What is needed: Track down every line below that holds "font" and copy it.

Working data:
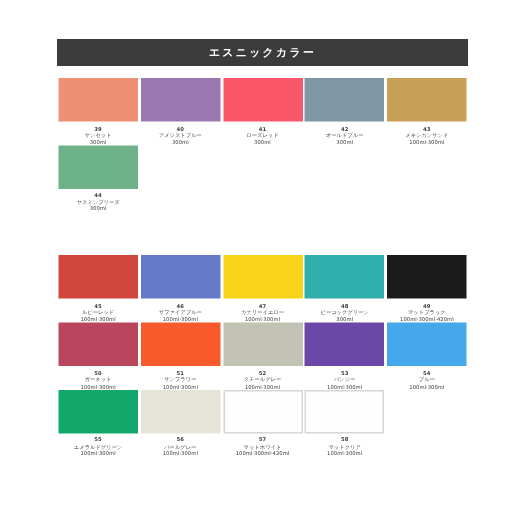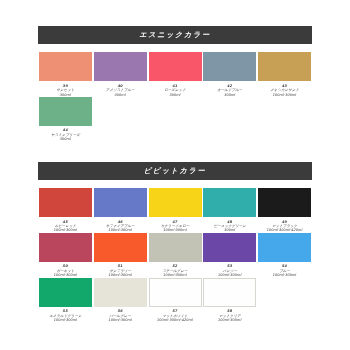--- a/index.html
+++ b/index.html
@@ -12,21 +12,20 @@
     background: #ffffff;
     font-family: "DejaVu Sans", "Liberation Sans", sans-serif;
     overflow: hidden;
   }
   .page {
     position: relative;
     width: 304px;
     height: 350px;
     box-sizing: border-box;
     padding: 0 38px;
-    font-style: italic;
   }
 
   
   .section { position: relative; }
   .section-header {
     background: #3b3b3b;
     color: #ffffff;
     text-align: center;
     font-size: 7.2px;
     font-weight: bold;
@@ -155,21 +154,20 @@
           <div class="swatch-meta">
             <span class="swatch-no">44</span>
             <span class="swatch-name">ヤスミンブリーズ</span>
             <span class="swatch-sizes">300ml</span>
           </div>
         </div>
       </div>
   </div>
 
   <div class="section section-vivid">
-    <div class="section-header">ビビットカラー</div>
     <div class="row-gap"></div>
     <div class="swatch-grid" id="grid-vivid">
         <div class="swatch-cell">
           <div class="swatch-chip" style="background: rgb(208, 69, 60);"></div>
           <div class="swatch-meta">
             <span class="swatch-no">45</span>
             <span class="swatch-name">ルビーレッド</span>
             <span class="swatch-sizes">100ml·300ml</span>
           </div>
         </div>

Your response:
     font-family: "DejaVu Sans", "Liberation Sans", sans-serif;
-    font-style: italic;
     font-size: 7.2px;
     font-weight: bold;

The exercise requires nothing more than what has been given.